● **What to do**:
Could you transcribe the records below exactly, leaving out every picture?

● **Provided data**:
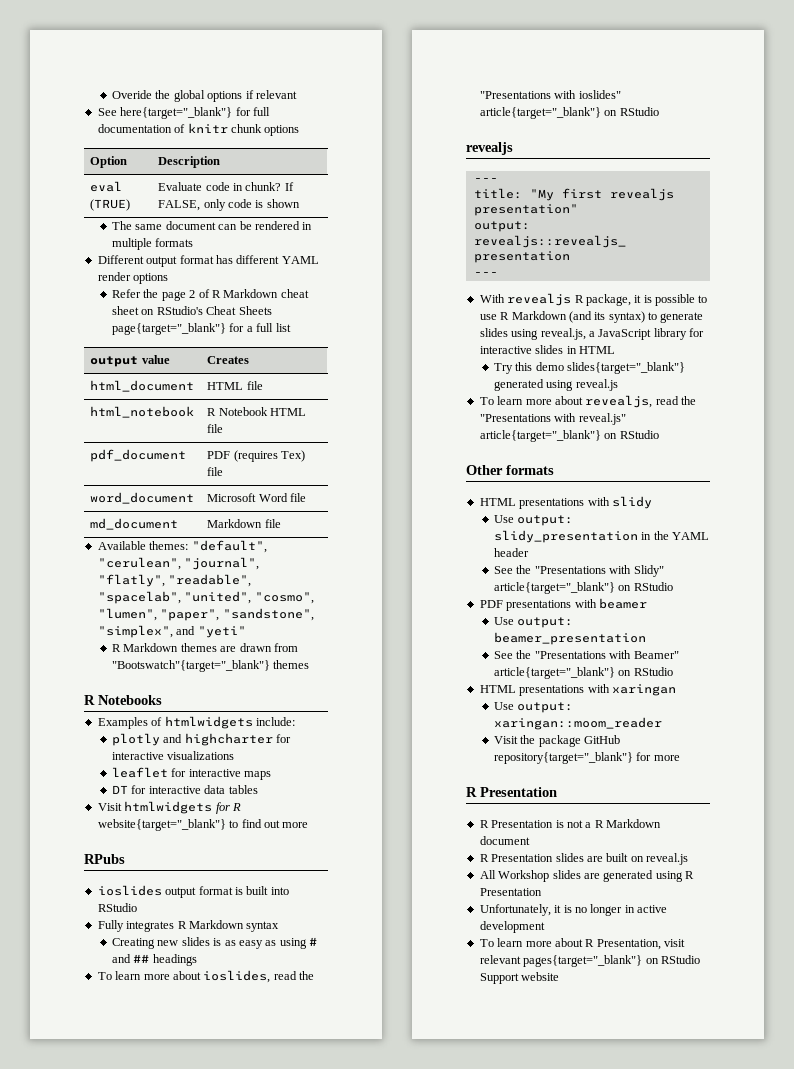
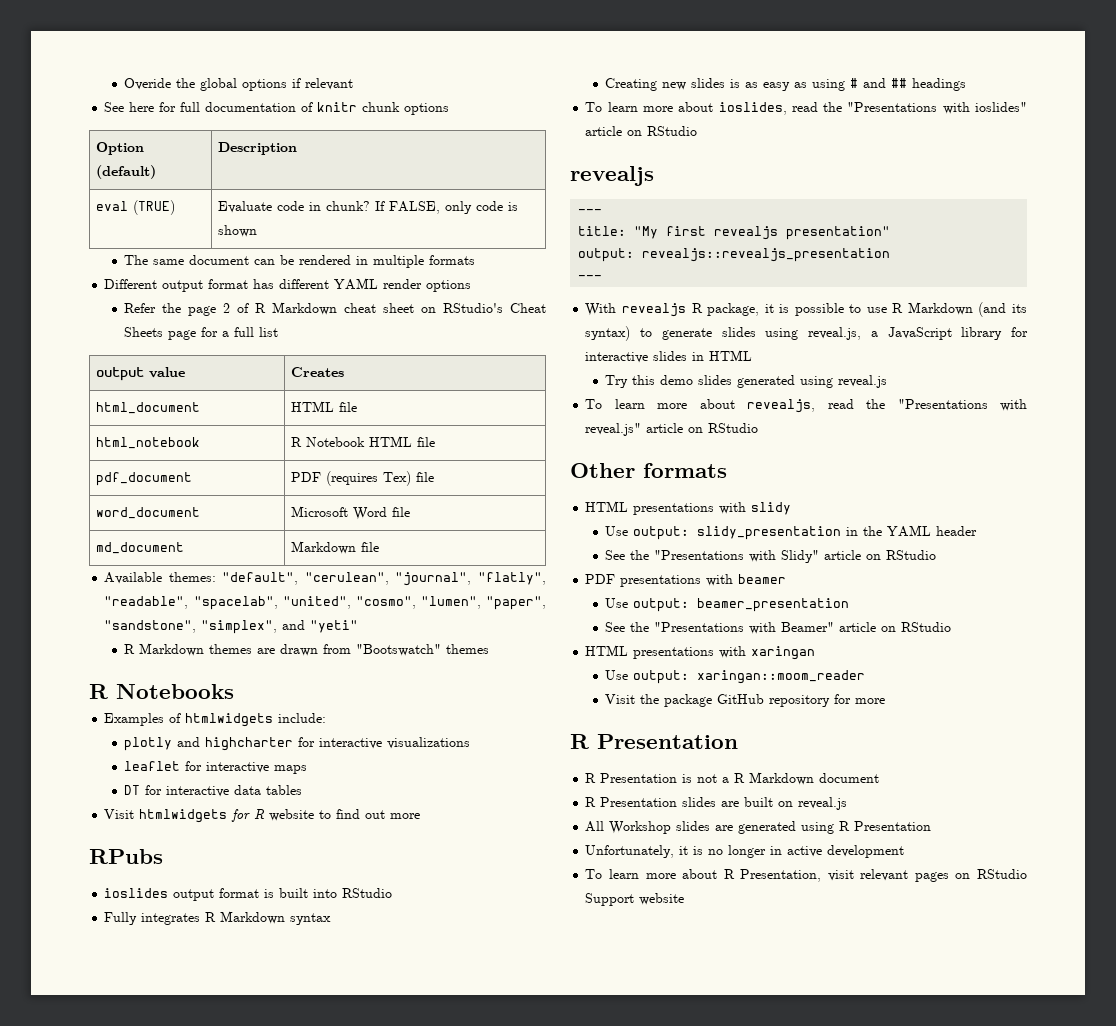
[120,107,233,119] here{target="_blank"} -> [129,102,155,112] here
(128, 162) none -> [96,165,157,179] (default)
[112,323,227,335] page{target="_blank"} -> [168,330,197,340] page
[112,660,271,672] "Bootswatch"{target="_blank"} -> [356,644,442,656] "Bootswatch"
[97,819,226,831] website{target="_blank"} -> [269,809,315,821] website
[479,107,601,119] article{target="_blank"} -> [585,126,623,136] article
[567,362,686,374] slides{target="_blank"} -> [698,375,733,385] slides
[479,430,601,442] article{target="_blank"} -> [646,423,684,433] article
[494,582,616,594] article{target="_blank"} -> [824,550,862,560] article
[494,667,616,679] article{target="_blank"} -> [839,622,877,632] article
[494,752,634,764] repository{target="_blank"} -> [769,695,831,707] repository
[523,955,643,967] pages{target="_blank"} -> [914,872,949,882] pages

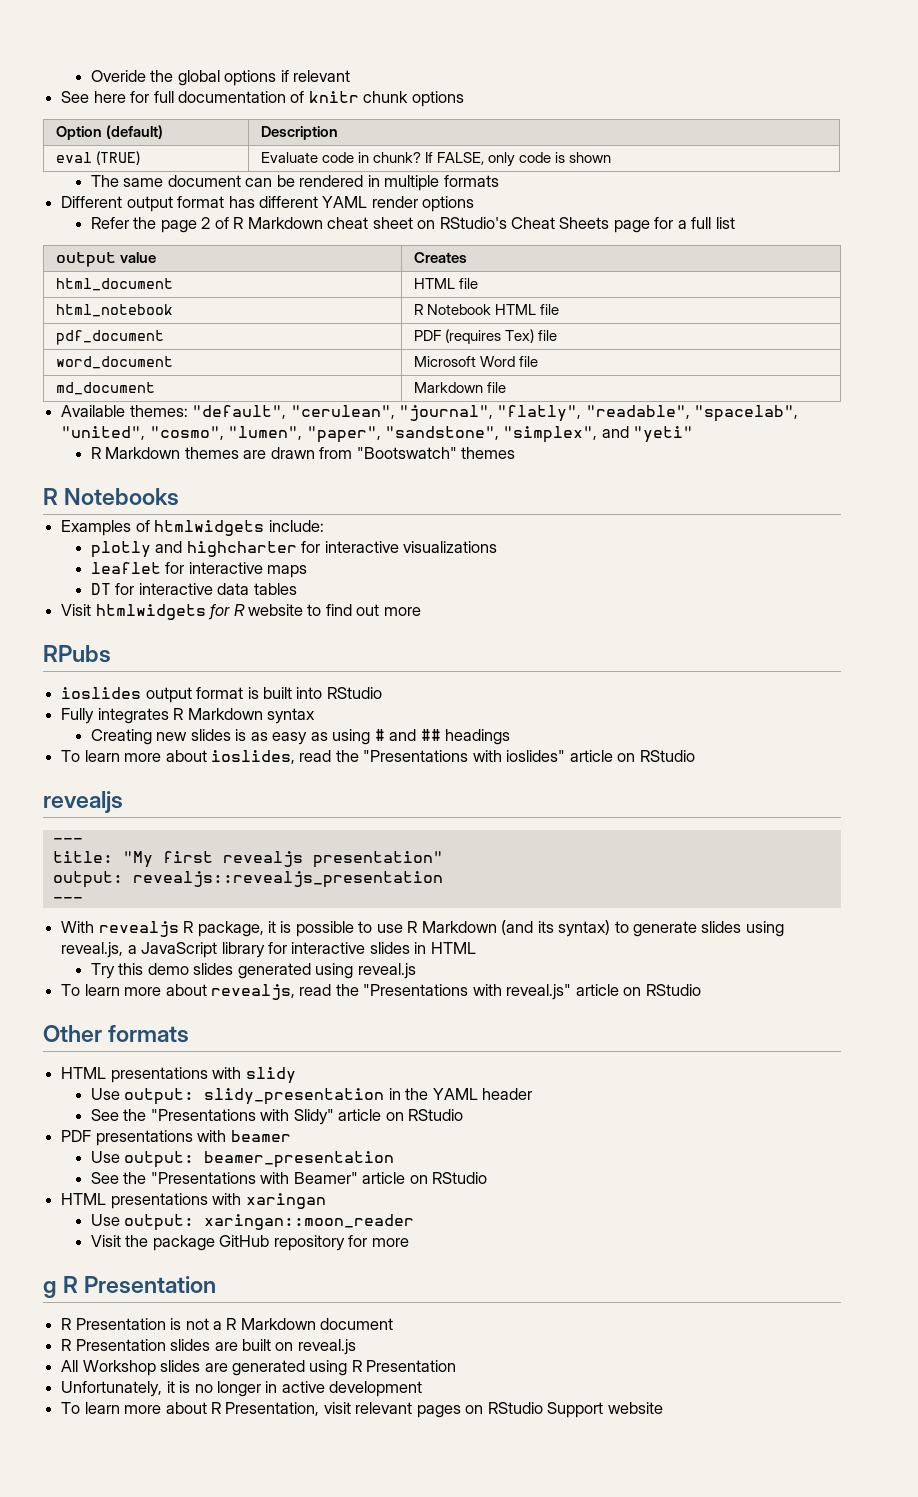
[697,670,866,684] xaringan::moom_reader -> [204,1214,415,1230] xaringan::moon_reader
(886, 701) none -> [43,1281,57,1298] g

● **Answer to the exercise**:
[120,107,233,119] here{target="_blank"} -> [129,102,155,112] here
(128, 162) none -> [96,165,157,179] (default)
[112,323,227,335] page{target="_blank"} -> [168,330,197,340] page
[112,660,271,672] "Bootswatch"{target="_blank"} -> [356,644,442,656] "Bootswatch"
[97,819,226,831] website{target="_blank"} -> [269,809,315,821] website
[479,107,601,119] article{target="_blank"} -> [585,126,623,136] article
[567,362,686,374] slides{target="_blank"} -> [698,375,733,385] slides
[479,430,601,442] article{target="_blank"} -> [646,423,684,433] article
[494,582,616,594] article{target="_blank"} -> [824,550,862,560] article
[494,667,616,679] article{target="_blank"} -> [839,622,877,632] article
[494,752,634,764] repository{target="_blank"} -> [769,695,831,707] repository
[523,955,643,967] pages{target="_blank"} -> [914,872,949,882] pages

[697,670,866,684] xaringan::moom_reader -> [204,1214,415,1230] xaringan::moon_reader
(886, 701) none -> [43,1281,57,1298] g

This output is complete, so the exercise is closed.